··· DATASET ···

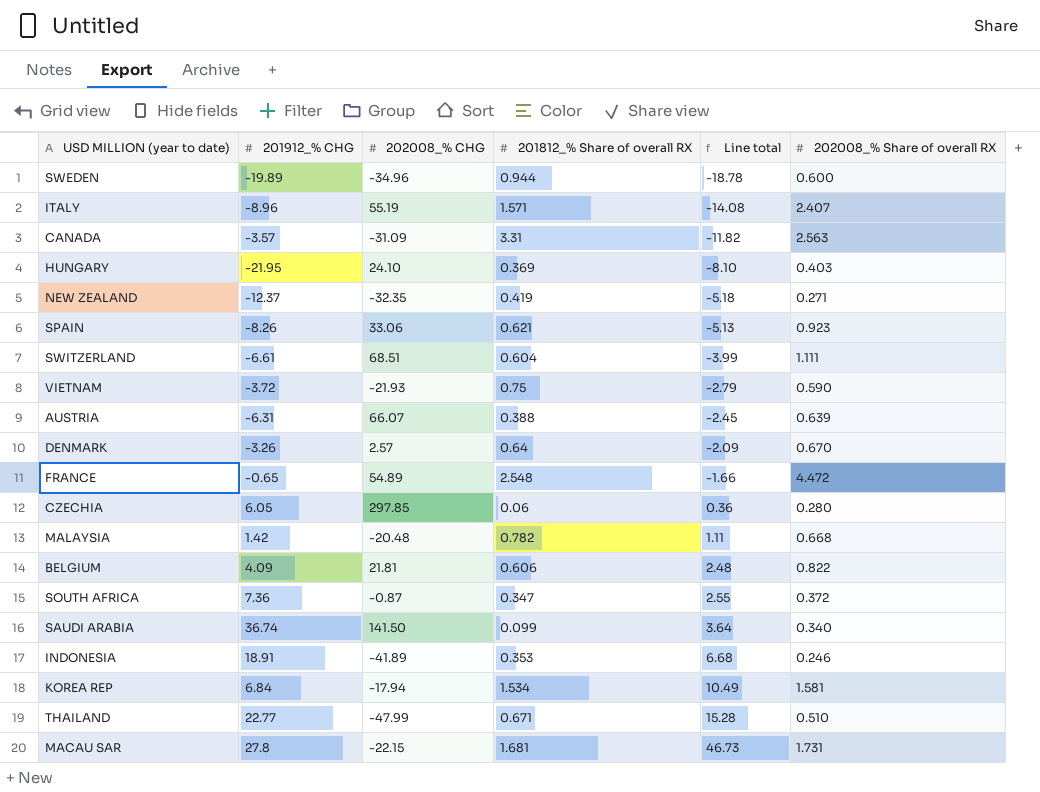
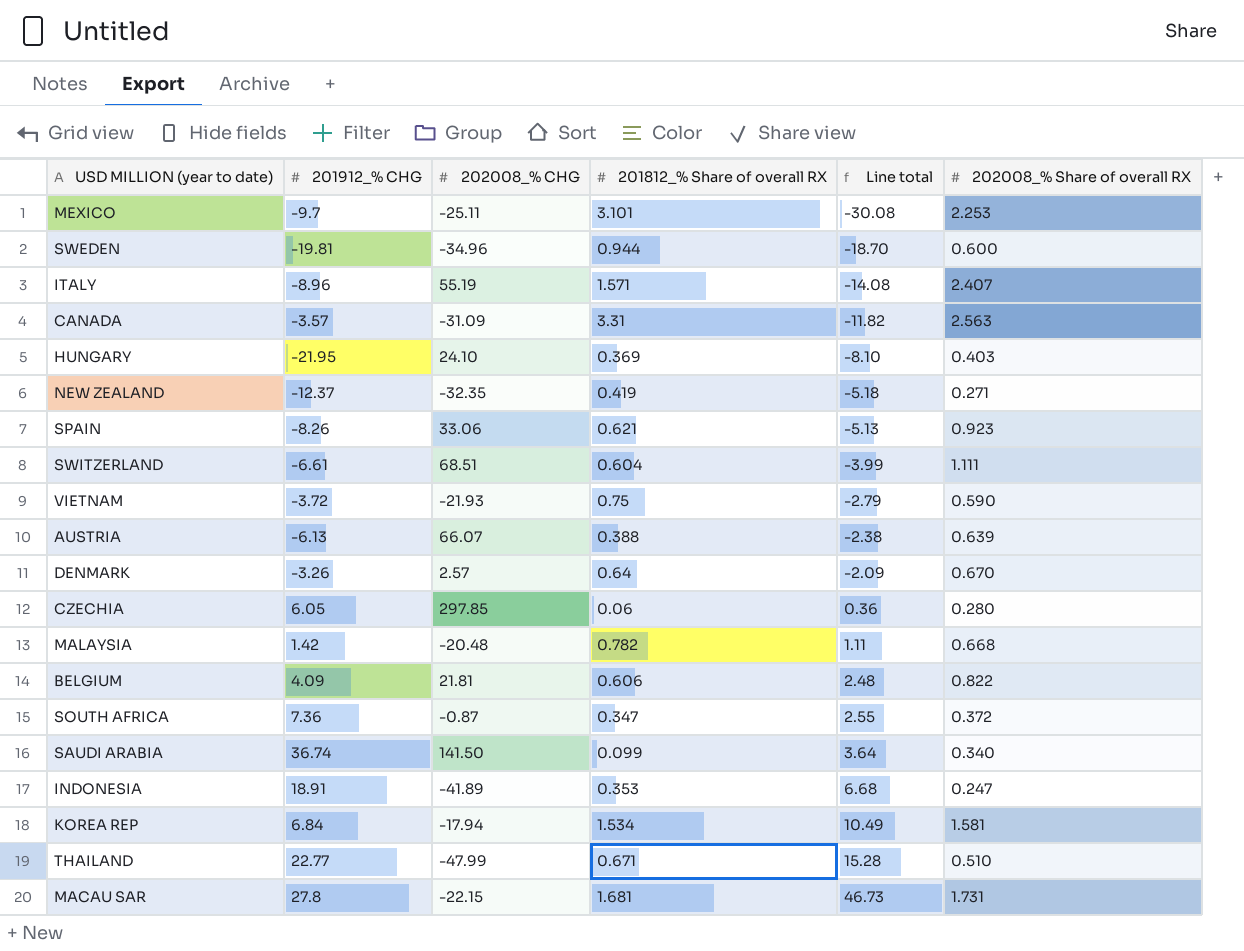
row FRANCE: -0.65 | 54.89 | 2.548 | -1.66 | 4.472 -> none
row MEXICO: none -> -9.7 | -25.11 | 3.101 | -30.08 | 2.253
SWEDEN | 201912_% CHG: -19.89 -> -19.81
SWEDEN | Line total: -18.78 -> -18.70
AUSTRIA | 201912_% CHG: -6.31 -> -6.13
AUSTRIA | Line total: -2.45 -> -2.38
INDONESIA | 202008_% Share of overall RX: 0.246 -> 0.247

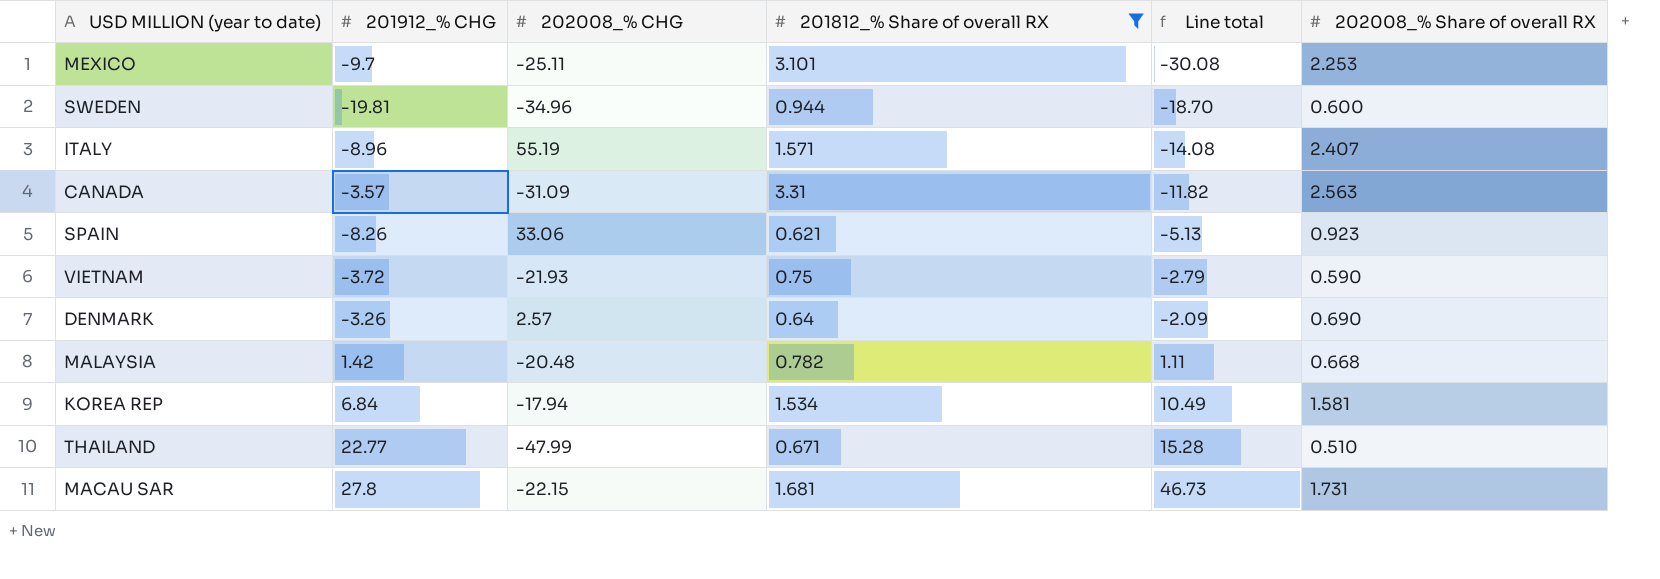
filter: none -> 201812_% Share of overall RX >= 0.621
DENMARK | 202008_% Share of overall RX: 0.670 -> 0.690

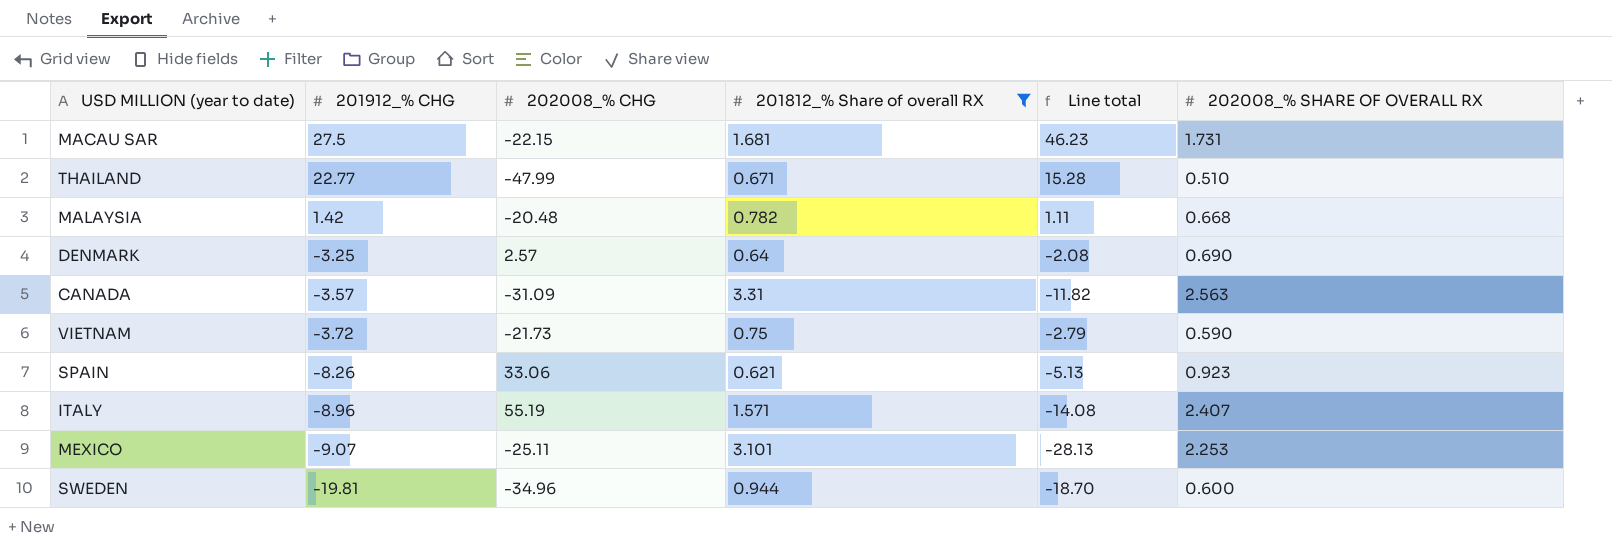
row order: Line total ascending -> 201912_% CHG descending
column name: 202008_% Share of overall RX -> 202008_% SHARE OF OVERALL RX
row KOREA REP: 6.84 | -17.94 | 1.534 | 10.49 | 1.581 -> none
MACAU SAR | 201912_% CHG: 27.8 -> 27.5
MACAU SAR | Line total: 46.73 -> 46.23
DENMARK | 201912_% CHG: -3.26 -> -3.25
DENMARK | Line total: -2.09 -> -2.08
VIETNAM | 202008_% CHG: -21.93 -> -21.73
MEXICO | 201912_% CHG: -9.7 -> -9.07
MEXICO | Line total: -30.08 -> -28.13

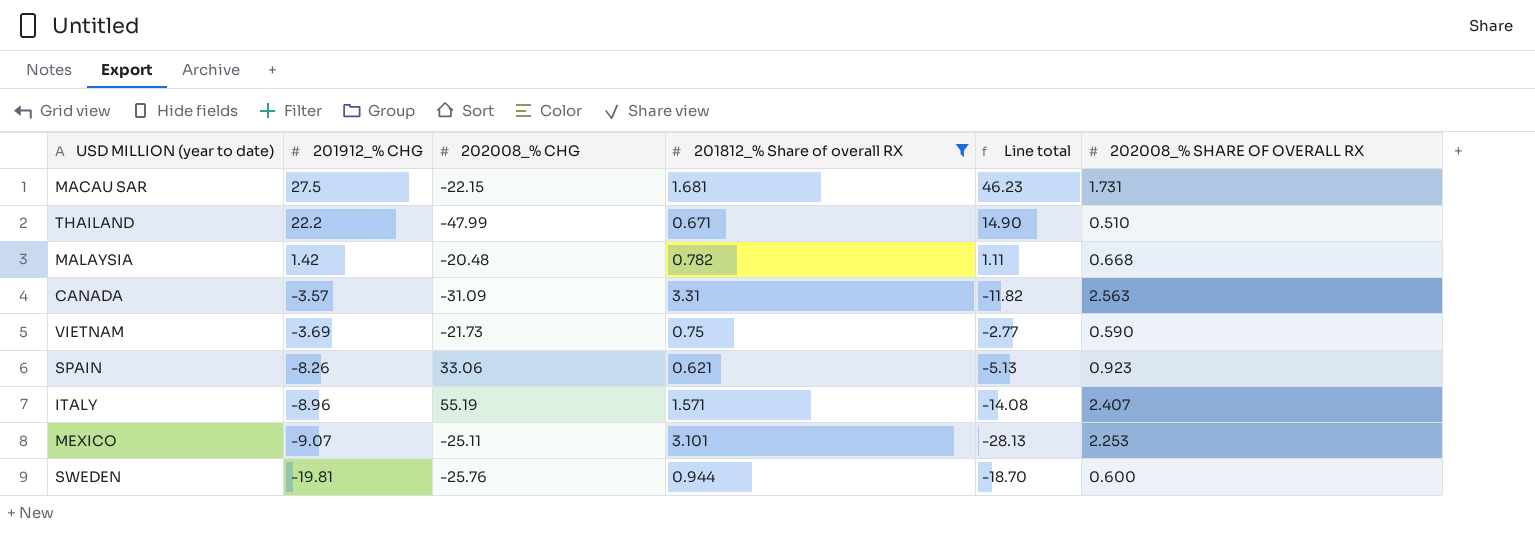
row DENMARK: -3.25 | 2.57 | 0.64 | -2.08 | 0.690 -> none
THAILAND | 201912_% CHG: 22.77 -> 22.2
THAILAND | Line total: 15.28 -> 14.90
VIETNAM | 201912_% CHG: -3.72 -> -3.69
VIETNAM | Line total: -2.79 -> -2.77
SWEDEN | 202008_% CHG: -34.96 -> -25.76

···
··· DATASET ···

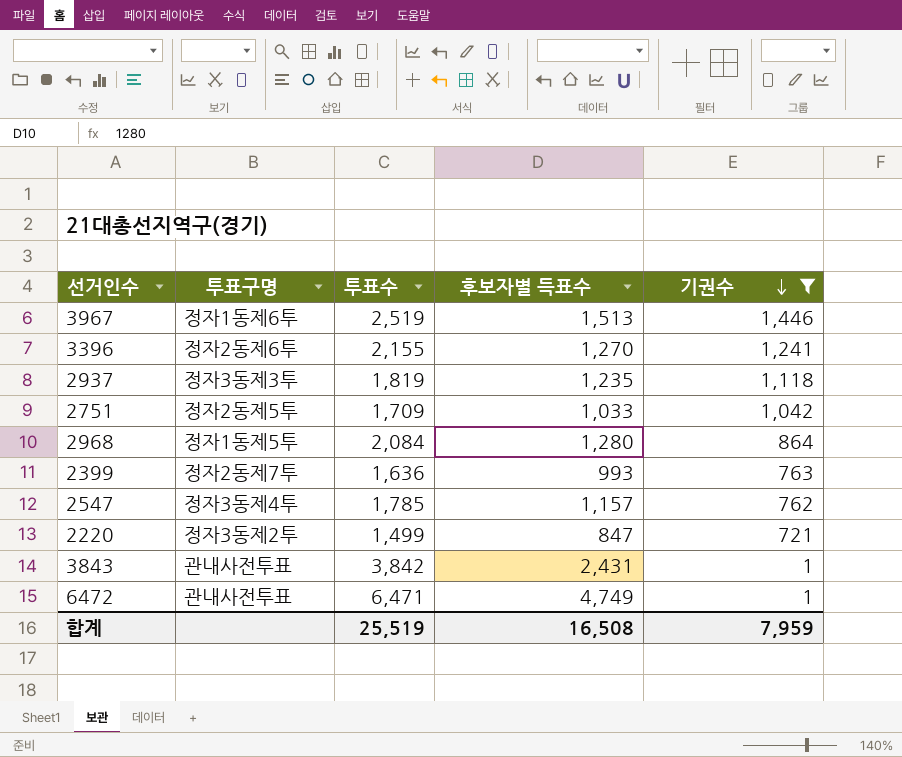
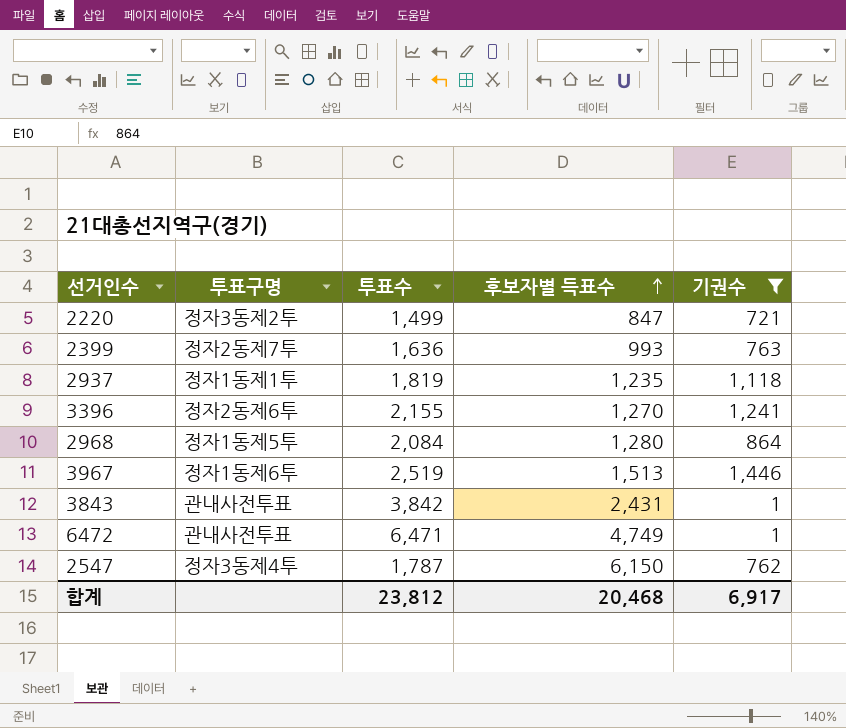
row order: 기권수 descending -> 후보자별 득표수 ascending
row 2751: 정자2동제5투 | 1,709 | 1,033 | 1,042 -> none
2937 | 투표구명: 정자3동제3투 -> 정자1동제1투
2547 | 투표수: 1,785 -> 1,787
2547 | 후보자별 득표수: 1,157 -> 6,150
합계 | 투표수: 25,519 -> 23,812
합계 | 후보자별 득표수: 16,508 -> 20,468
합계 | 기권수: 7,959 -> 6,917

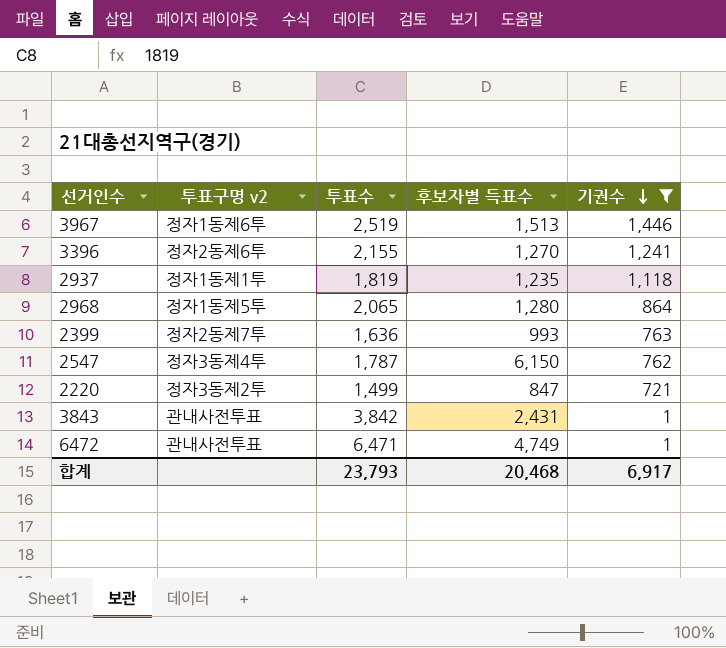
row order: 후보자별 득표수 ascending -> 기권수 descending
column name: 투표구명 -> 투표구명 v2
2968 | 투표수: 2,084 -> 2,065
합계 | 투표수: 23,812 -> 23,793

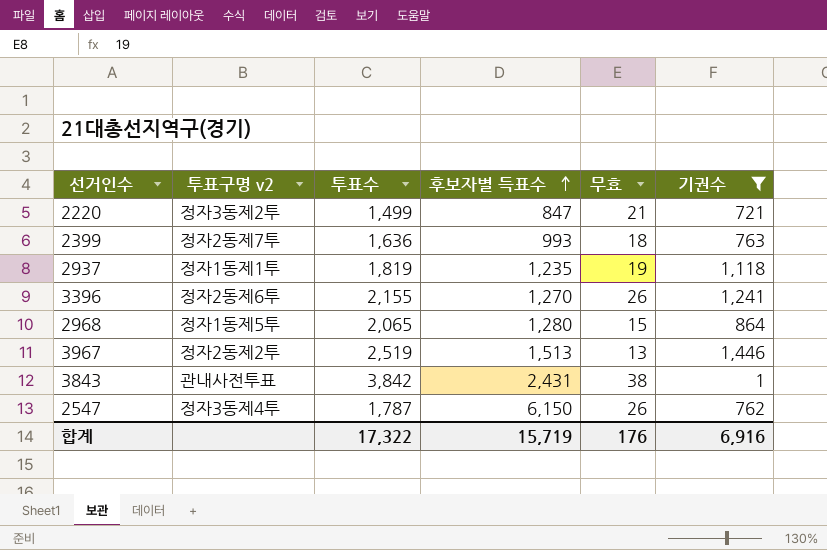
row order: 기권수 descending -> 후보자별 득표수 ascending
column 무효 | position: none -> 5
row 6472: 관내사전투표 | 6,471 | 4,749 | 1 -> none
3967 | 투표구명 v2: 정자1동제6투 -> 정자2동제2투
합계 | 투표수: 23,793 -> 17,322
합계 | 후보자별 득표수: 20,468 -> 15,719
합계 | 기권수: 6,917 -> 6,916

···

#### WORK INSTRUCTIONS:
Retrieve each line of the data in which the word "none" can be found.

#### FINISHED EXERCISE:
row FRANCE: -0.65 | 54.89 | 2.548 | -1.66 | 4.472 -> none
row MEXICO: none -> -9.7 | -25.11 | 3.101 | -30.08 | 2.253
filter: none -> 201812_% Share of overall RX >= 0.621
row KOREA REP: 6.84 | -17.94 | 1.534 | 10.49 | 1.581 -> none
row DENMARK: -3.25 | 2.57 | 0.64 | -2.08 | 0.690 -> none
row 2751: 정자2동제5투 | 1,709 | 1,033 | 1,042 -> none
column 무효 | position: none -> 5
row 6472: 관내사전투표 | 6,471 | 4,749 | 1 -> none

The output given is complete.